PROBLEM REQUIREMENTS:
Repeat, please, only the lines from the top of the data down to the line with "[344,98,378,109] added ->"; include both of those lines.

(RECORDS SUPPLIED begins)

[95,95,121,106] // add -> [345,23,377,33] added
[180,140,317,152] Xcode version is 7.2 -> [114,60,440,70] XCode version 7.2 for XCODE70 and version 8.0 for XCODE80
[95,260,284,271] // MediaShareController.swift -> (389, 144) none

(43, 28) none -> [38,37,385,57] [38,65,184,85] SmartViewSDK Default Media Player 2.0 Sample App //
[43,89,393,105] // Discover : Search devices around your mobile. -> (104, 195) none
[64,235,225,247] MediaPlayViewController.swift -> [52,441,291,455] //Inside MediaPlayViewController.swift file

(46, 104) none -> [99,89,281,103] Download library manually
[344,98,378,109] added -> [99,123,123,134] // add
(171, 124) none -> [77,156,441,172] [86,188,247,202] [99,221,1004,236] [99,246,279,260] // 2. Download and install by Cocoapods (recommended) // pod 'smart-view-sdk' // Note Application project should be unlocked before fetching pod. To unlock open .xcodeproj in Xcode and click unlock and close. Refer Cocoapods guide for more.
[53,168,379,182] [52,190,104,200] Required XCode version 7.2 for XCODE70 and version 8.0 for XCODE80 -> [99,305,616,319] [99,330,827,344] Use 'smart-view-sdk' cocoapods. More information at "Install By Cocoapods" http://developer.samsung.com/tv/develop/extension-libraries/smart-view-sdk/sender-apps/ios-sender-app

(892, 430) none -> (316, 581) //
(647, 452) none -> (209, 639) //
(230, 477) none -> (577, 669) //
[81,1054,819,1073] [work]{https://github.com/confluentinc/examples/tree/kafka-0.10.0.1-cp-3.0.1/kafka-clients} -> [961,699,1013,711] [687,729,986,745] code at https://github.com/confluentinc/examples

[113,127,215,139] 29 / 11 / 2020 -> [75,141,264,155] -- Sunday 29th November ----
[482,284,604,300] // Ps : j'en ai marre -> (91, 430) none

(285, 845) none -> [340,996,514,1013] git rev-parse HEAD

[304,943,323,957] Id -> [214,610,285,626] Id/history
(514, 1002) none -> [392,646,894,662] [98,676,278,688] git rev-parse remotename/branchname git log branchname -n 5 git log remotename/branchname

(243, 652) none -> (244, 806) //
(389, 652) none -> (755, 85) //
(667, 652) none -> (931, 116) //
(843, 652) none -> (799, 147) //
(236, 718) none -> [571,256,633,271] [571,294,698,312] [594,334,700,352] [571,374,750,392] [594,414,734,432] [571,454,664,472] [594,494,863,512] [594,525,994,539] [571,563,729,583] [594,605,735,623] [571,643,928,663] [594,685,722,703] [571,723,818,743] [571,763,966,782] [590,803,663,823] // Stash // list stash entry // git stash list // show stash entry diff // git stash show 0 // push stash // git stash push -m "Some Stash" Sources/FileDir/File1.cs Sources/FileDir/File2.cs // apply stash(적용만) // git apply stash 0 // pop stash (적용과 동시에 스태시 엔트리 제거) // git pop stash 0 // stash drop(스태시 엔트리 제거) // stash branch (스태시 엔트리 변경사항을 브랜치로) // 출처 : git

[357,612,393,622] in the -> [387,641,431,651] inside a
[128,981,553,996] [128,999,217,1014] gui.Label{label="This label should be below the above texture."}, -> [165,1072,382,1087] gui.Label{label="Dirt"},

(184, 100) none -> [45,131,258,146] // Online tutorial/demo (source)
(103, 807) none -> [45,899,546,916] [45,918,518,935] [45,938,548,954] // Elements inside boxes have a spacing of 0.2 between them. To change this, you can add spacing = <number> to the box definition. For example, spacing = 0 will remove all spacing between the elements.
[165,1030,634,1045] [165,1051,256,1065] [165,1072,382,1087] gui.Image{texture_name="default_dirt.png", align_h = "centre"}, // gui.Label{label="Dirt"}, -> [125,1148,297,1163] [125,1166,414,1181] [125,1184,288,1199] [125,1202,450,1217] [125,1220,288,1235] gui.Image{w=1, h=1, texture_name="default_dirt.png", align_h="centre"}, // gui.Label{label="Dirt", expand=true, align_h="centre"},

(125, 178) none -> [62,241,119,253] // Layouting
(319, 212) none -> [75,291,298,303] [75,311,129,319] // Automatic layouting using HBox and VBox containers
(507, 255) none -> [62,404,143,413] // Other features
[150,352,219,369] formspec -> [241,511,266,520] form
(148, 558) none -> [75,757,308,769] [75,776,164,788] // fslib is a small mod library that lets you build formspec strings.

(RECORDS SUPPLIED ends)

OUTPUT FOR THIS TASK:
[95,95,121,106] // add -> [345,23,377,33] added
[180,140,317,152] Xcode version is 7.2 -> [114,60,440,70] XCode version 7.2 for XCODE70 and version 8.0 for XCODE80
[95,260,284,271] // MediaShareController.swift -> (389, 144) none

(43, 28) none -> [38,37,385,57] [38,65,184,85] SmartViewSDK Default Media Player 2.0 Sample App //
[43,89,393,105] // Discover : Search devices around your mobile. -> (104, 195) none
[64,235,225,247] MediaPlayViewController.swift -> [52,441,291,455] //Inside MediaPlayViewController.swift file

(46, 104) none -> [99,89,281,103] Download library manually
[344,98,378,109] added -> [99,123,123,134] // add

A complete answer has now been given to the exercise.